When I started researching for my MA dissertation, I was surprised at the radically different approaches companies take to both making their operation sustainable and informing customers of their efforts in this quarter. Up and down the supply chain it varies dramatically.


Although a lot of work is being done, it is clear that opacity is the traditional way of working in the jewellery sector. To change this will take time and effort.

Our society is fast-changing and the jewellery sector has a golden opportunity to update itself.

With the extended use of social media, the flow of information and the direct communication between consumers and jewellers and retailers has increased exponentially – especially this last year with the COVID-19 pandemic.

The tools are out there, but the way they are used depends on each brand decisions.

There are no clear definitions for those concepts, and this is a big issue. To find out what words like ‘sustainable’ or ‘ethical’ or even ‘recycled’ really mean for any given brand, we need to rely on their will to explain it.

Some companies will give context and will explain it thoroughly. Others, maybe most, won’t.

According to my research, consumers would feel more comfortable knowing the provenance of the pieces (79%).

This high number becomes more relevant if you consider that most of them (68%) have never heard about sustainable jewellery at all.

Also, according the National Association of Jewellers (NAJ) research from last year, one in 10 consumers who have purchased jewellery in the past five years say that they have previously had a negative experience whilst making a purchase.

With all of this combined, my outcome is that something needs to change soon.

The recent controversy about the supposed sustainability of lab-grown diamonds is a good example.

Some people will present LGDs as the ‘sustainable’ or ‘ethical’ alternative to mined diamonds.

Cristina Osés Gutiérrez

Please notice here how we all identify automatically ‘sustainable’ as a positive. Words are powerful selling tools!

But the fact is that mined diamonds are not unsustainable by default. Equally, LGDs are not sustainable by default.

The lack of definitions, the overuse of those terms and the ignorance of most consumers make the whole issue of sustainability a double-edged sword.
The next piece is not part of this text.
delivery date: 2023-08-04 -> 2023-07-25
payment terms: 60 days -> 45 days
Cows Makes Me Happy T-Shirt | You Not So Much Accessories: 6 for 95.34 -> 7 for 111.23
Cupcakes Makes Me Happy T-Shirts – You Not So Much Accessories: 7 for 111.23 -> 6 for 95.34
Our society, focused on profit and loss accounts, is quite efficient at vacuuming the meaning of concepts and leaving only pretty empty shells to be used at will by marketers.

It is tempting to push the same products with a new face. This way of business can be deeply misleading for consumers causing even more confusion in the whole sector.

To avoid it, we need to fill those words with meaning and explain what we do as a company to our customer.

It is indeed hard to find a consistent supply of certain raw materials. There are indeed alternative materials to the traditional ones. But all these need to be explained plainly to the consumers so they can make informed decisions.

I believe that informed consumers can organically become engaged consumers.

What was acceptable only a few years ago is not anymore.

Reputation can’t be only a facade. It needs to be backed by facts, actions and data.

Let’s work together so that this does not happen to this burgeoning sector. It would be a shame to kill the dream just at the start.